Addressing the plenary sitting on Thursday, 25 June 2020, Anywar said an inventory and assessment to determine location, composition, land use and tenure bordering wetlands had been conducted, culminating in the development of National and District Inventory Reports regarding restoration.
The minister also briefed Parliament on the status of wetlands and a list of cancelled titles in the wetlands and further took opportunity to request Parliament to increase funding to the sector in order to facilitate effective protection of the national resources.
“A National Wetland Restoration Programme has been developed in which 10,263.6 hectares of degraded wetlands have been restored within the National Development Plan (NDPII). However, more funding worth Shs 900 billion is required to restore wetland to the desired 13 per cent coverage by 2030,” Anywar said.
She also told Parliament that a total of 300 titles had so far been cancelled by the Ministry of Lands, Housing and Urban Development, in wetlands in Wakiso, Kampala and Mukono districts.
The Ministry of Lands, Housing and Urban Development, Anywar added, was integrating wetland shape files into the National Lands Information System, to aid the process of cancellation country wide.
Anywar cited among other challenges, the lack of wetland specific law with punitive actions to support monitoring and enforcement of legal regimes, weak enforcement and impunity towards the law, and land tenure and contradicting policies.
“It is difficult to protect and conserve wetlands on Mailo or private land. There is, therefore, a need to provide appropriate incentives to communities, which has worked in Limoto Wetland in Pallisa district where the communities bordering the wetlands are benefiting from the livelihood support initiatives,” revealed the minister.
Responding to the minister’s statement, Members of Parliament raised concerns over the criteria used in evicting individuals or groups of people from cancelled land titles in wetlands.
Buvuma Islands County MP, Robert Migadde, said the environment ministry had issued directives to all local governments to evict people who are with a radius in 200 metres of the lake reserve.
He cited the NEMA Act, 2019 which he said stipulates that a protected area as per the lake means land not more than 100 metres adjacent to the body of the lake.
“In some areas, people are already being evicted despite this disparity in the required distance. The minister should clarify under which law they are evicting people within 200 metres from the lake shore yet the law talks about 100 metres,” Migadde said.
Angelline Osegge (FDC, Soroti) said the evictions of persons within wetlands were not being carried out equitably.
“Government is very hard on people upcountry, yet in towns like Kampala, the big shots are erecting permanent buildings on wetlands and nothing is being done about it,” said Osegge.
She tasked the ministry to go ahead to demolish structures like permanent buildings or projects set up in wetlands, after their land tiles have been cancelled, as a stern warning to others.

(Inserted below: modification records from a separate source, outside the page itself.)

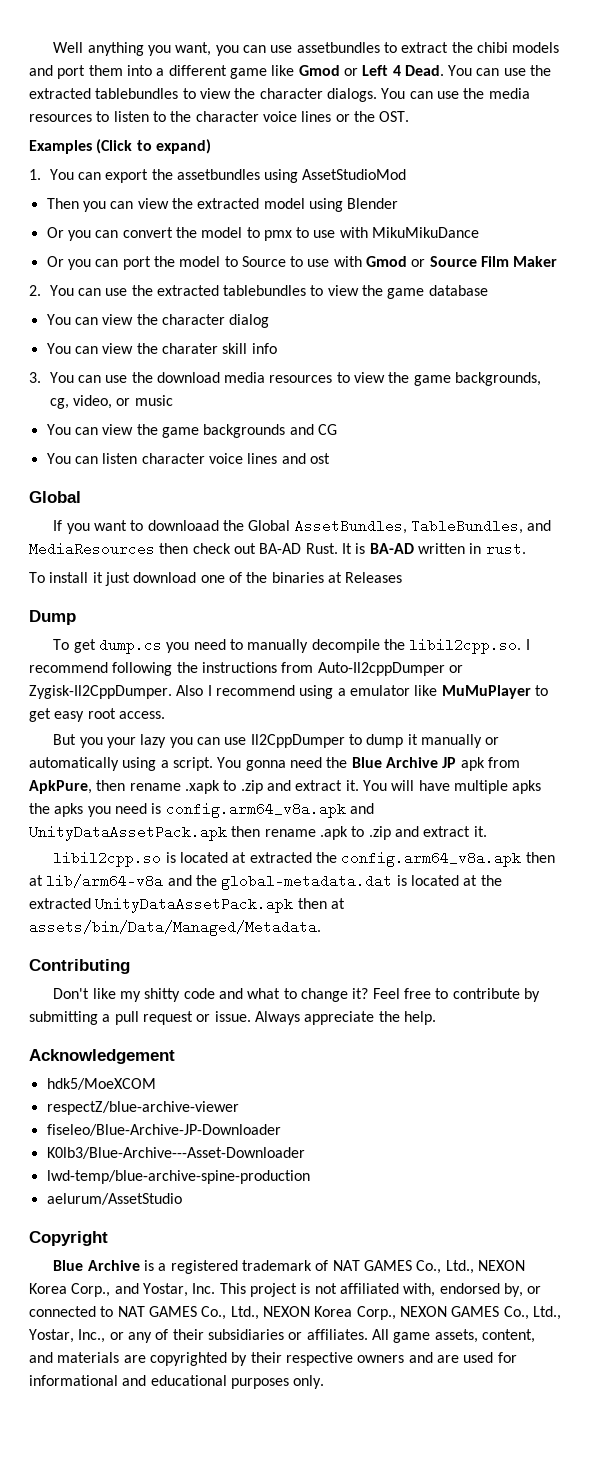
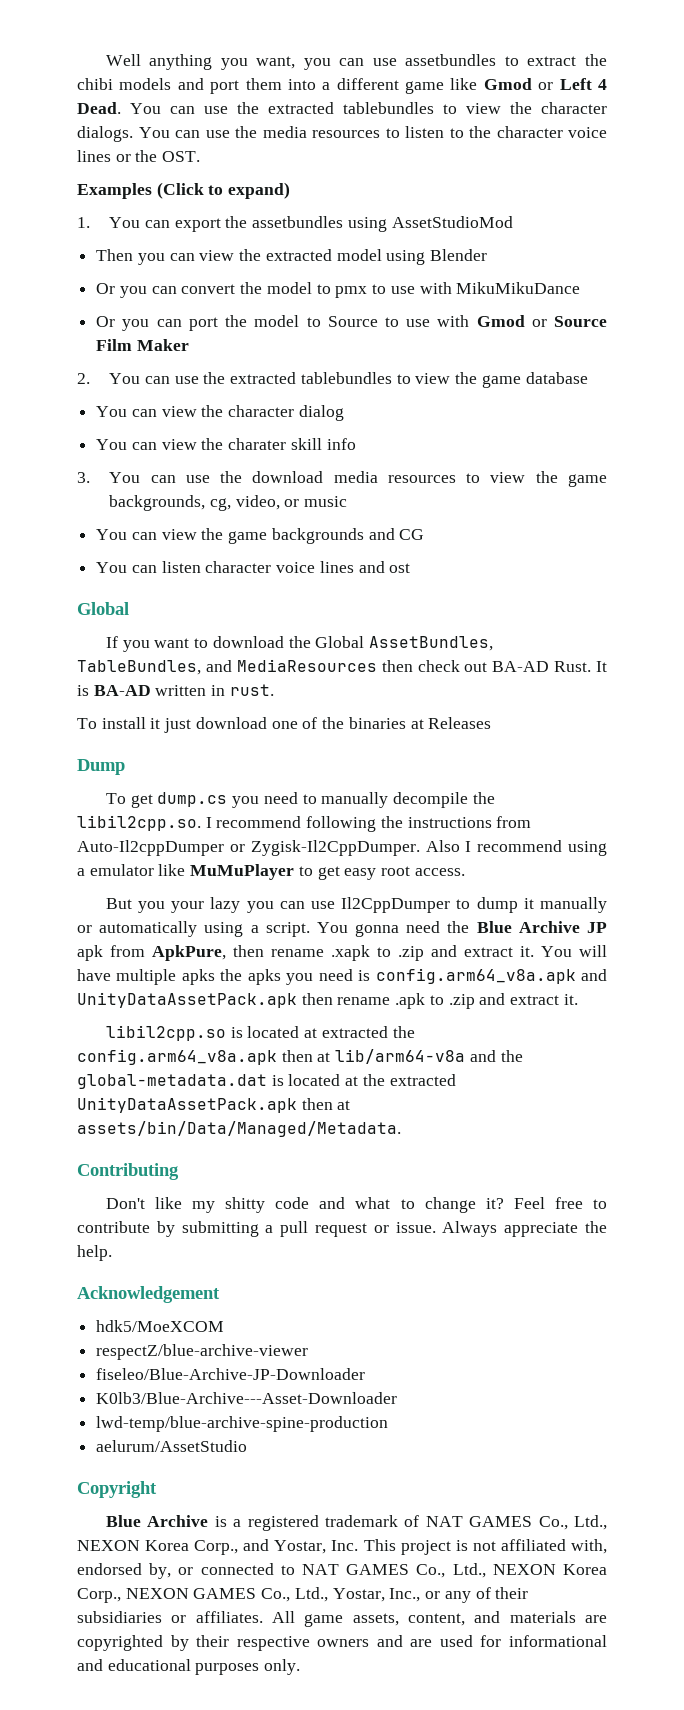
- If you want to downloaad the Global AssetBundles, TableBundles, and MediaResources then check out BA-AD Rust.
+ If you want to download the Global AssetBundles, TableBundles, and MediaResources then check out BA-AD Rust.

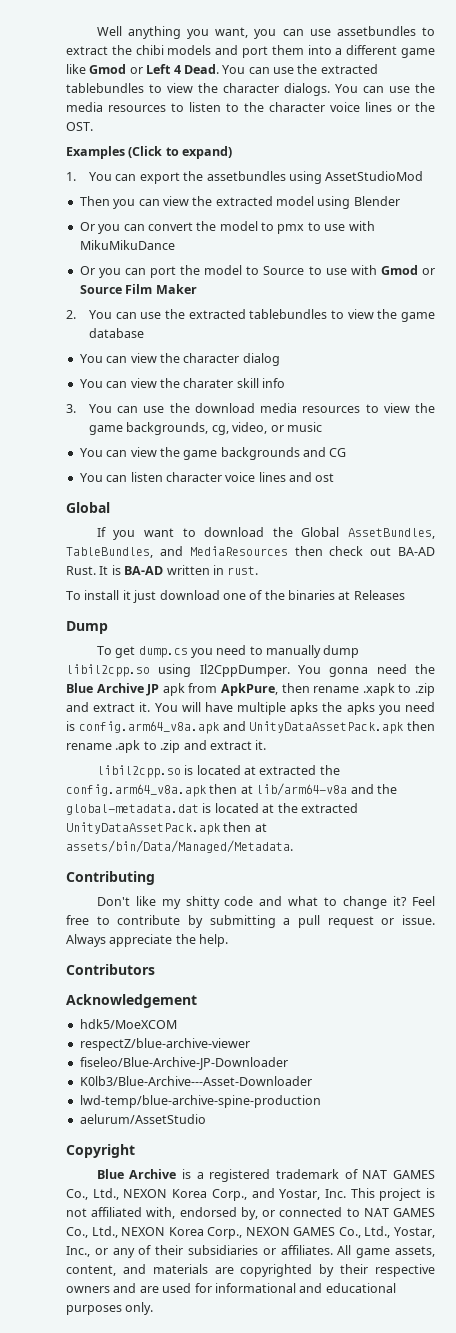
- To get dump.cs you need to manually decompile the libil2cpp.so. I recommend following the instructions from Auto-Il2cppDumper or Zygisk-Il2CppDumper. Also I recommend using a emulator like MuMuPlayer to get easy root access.
- But you your lazy you can use Il2CppDumper to dump it manually or automatically using a script.
+ To get dump.cs you need to manually dump libil2cpp.so using Il2CppDumper.
+ Contributors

Kinkizi County West MP, James Kaberuka, alluded to evictions carried out by National Environment Management Authority (NEMA), of people who lived near lakes and rivers without any compensation despite that they owned land titles.
Amos Lugoloobi (NRM, Ntenjeru County North) said there was a big problem with institutions charged with the responsibility of regulating water resources, adding that “Unless we come up seriously, nobody will rescue this country from this dilemma”.
The Leader of the Opposition in Parliament, Betty Aol Ocan, raised concerns over the double standards of evicting locals from wetlands and allowing foreigners to set up their projects there.
“If you move to Gulu, there is a wetland that has been given to the Chinese. Priority should be given to nationals above foreigners, and things denied to our nationals should not be given to foreigners,” said the LoP.
She also tasked Government to pay attention to the continued degradation of forest cover in the county.
Speaker Rebecca Kadaga requested the minister to take all concerns by the MPs into consideration and also expedite the tabling of the Wetlands Conservation and Management Bill on the Floor of Parliament.